Your response must be an exact transcription of the lines from the one containing "[238,594,317,609] experiment ->" through the final line of the data.

### Itemized modification records
-- Opening Marker --
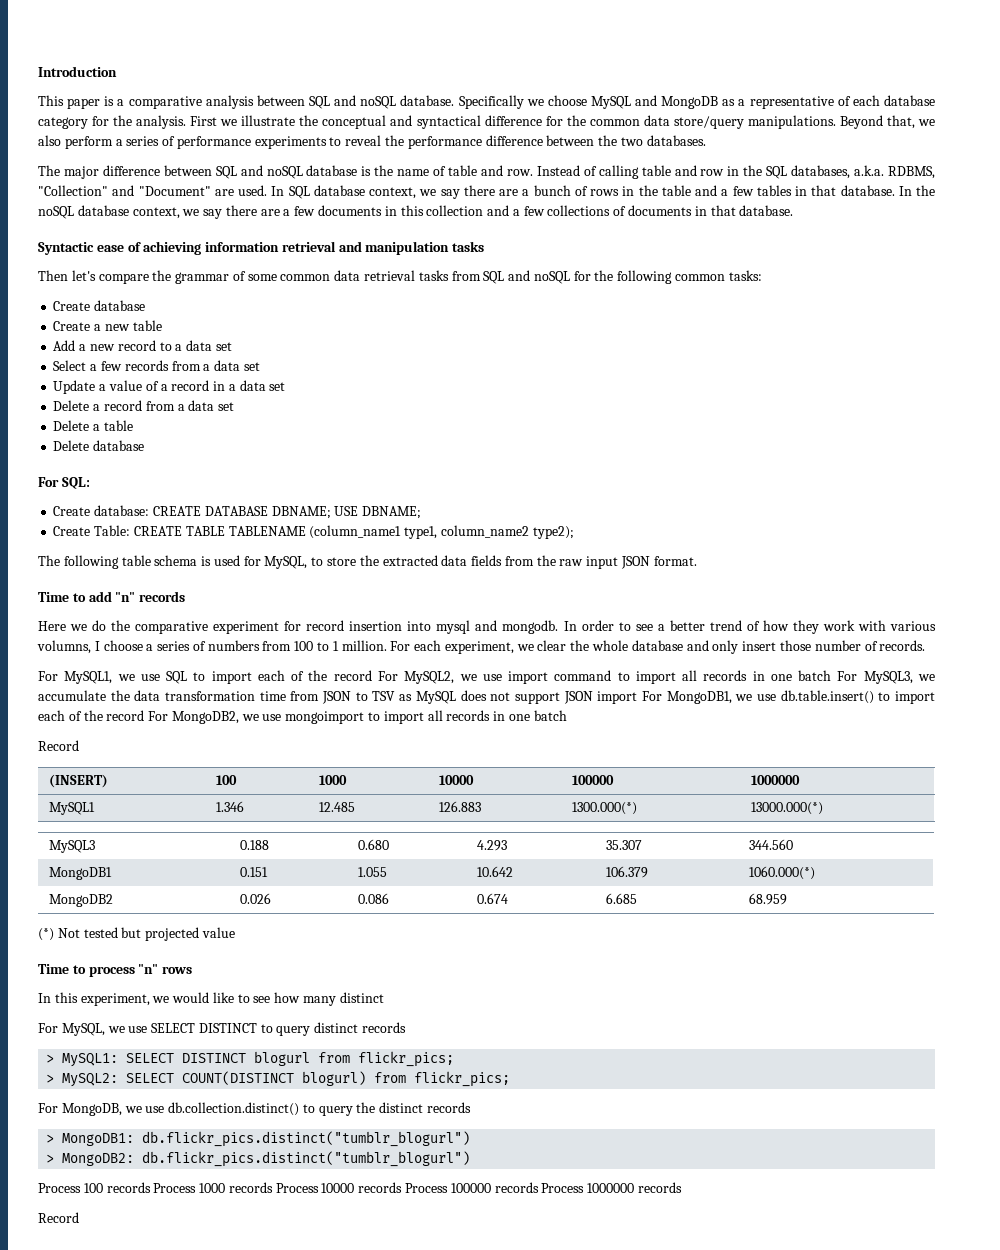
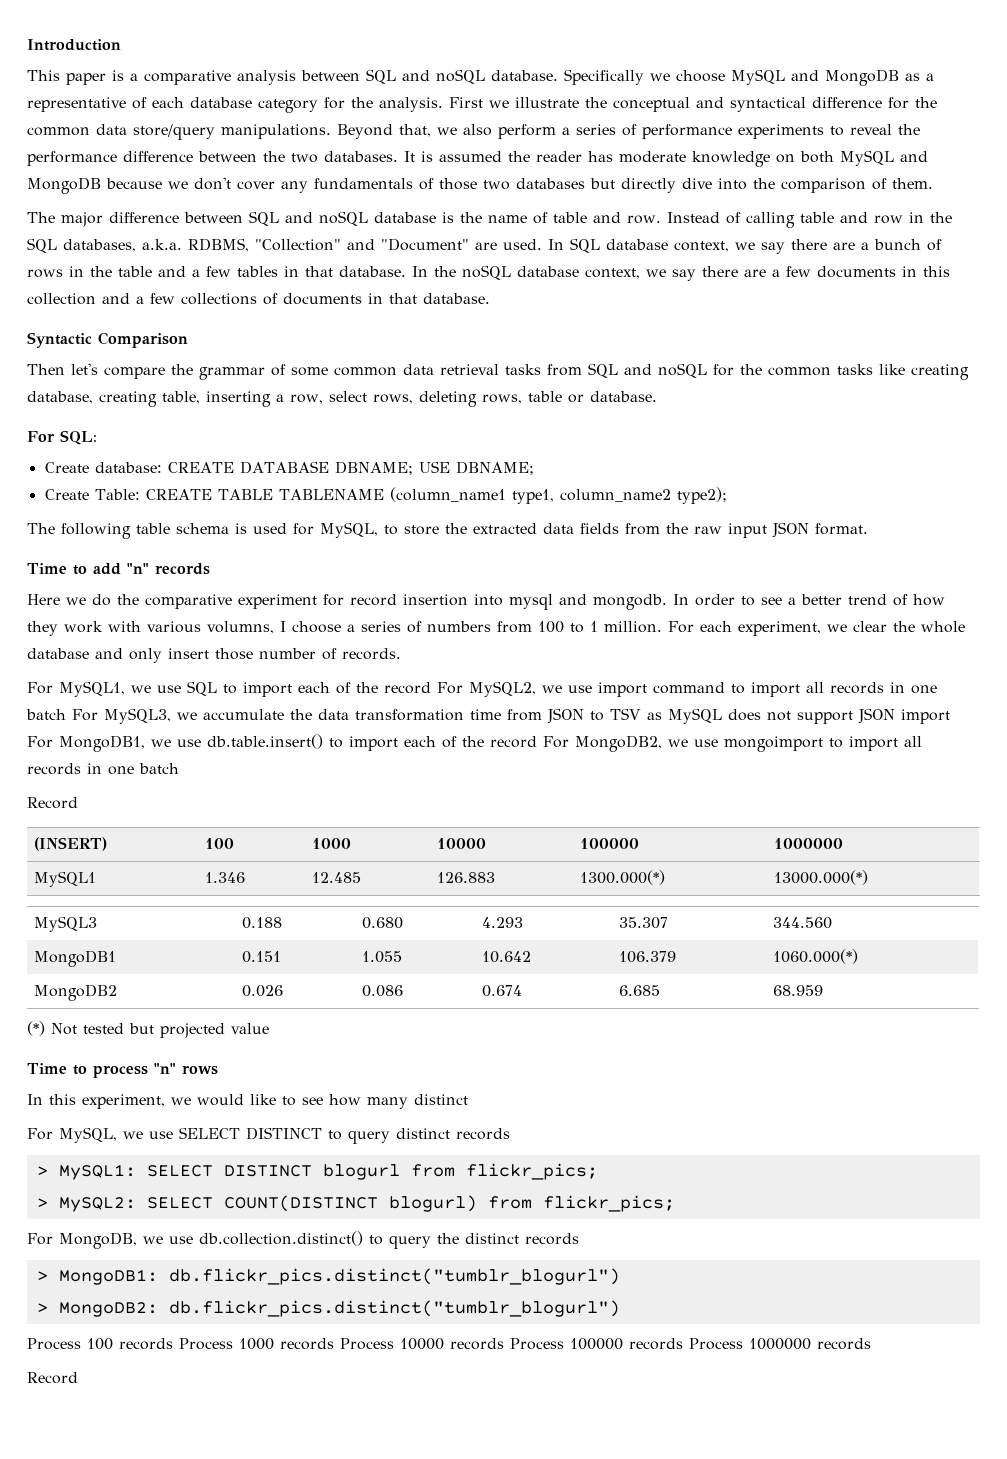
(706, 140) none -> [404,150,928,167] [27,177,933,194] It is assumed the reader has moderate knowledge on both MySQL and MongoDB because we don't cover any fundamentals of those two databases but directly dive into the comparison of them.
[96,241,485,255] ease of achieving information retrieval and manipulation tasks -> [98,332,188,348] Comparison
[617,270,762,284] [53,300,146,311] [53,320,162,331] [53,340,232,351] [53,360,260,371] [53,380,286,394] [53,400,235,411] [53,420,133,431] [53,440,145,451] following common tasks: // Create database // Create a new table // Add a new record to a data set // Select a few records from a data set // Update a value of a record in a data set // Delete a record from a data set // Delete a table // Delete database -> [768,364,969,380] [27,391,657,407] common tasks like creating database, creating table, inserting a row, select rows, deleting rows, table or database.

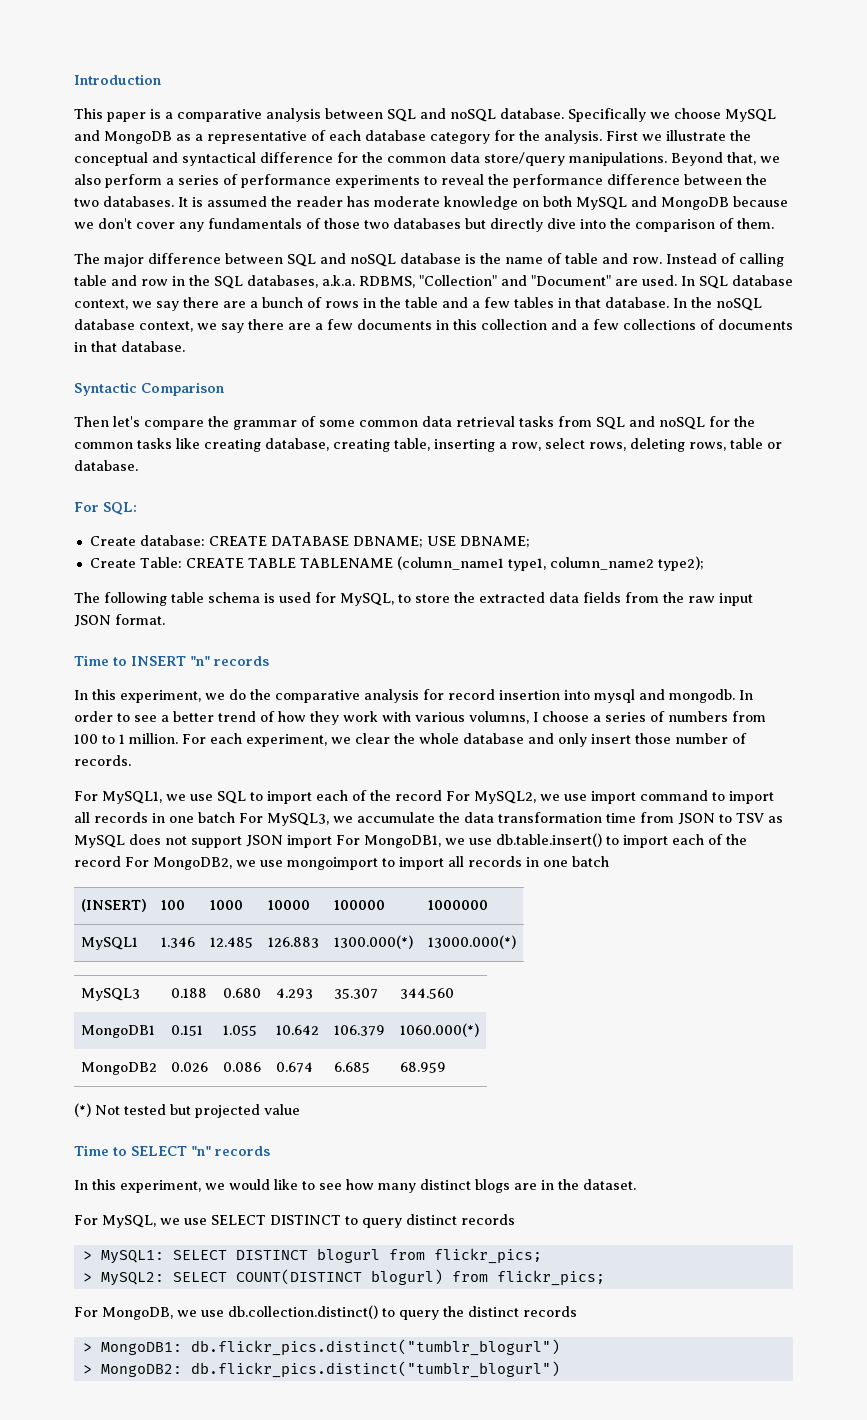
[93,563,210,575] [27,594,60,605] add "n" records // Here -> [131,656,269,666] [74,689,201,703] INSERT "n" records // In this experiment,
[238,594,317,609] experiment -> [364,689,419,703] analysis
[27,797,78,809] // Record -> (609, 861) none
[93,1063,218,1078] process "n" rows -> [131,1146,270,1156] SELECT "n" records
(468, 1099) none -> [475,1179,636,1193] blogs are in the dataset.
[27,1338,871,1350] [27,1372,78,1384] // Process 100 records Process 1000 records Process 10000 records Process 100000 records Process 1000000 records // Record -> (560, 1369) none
-- Closing Marker --
### Reply to the task
[238,594,317,609] experiment -> [364,689,419,703] analysis
[27,797,78,809] // Record -> (609, 861) none
[93,1063,218,1078] process "n" rows -> [131,1146,270,1156] SELECT "n" records
(468, 1099) none -> [475,1179,636,1193] blogs are in the dataset.
[27,1338,871,1350] [27,1372,78,1384] // Process 100 records Process 1000 records Process 10000 records Process 100000 records Process 1000000 records // Record -> (560, 1369) none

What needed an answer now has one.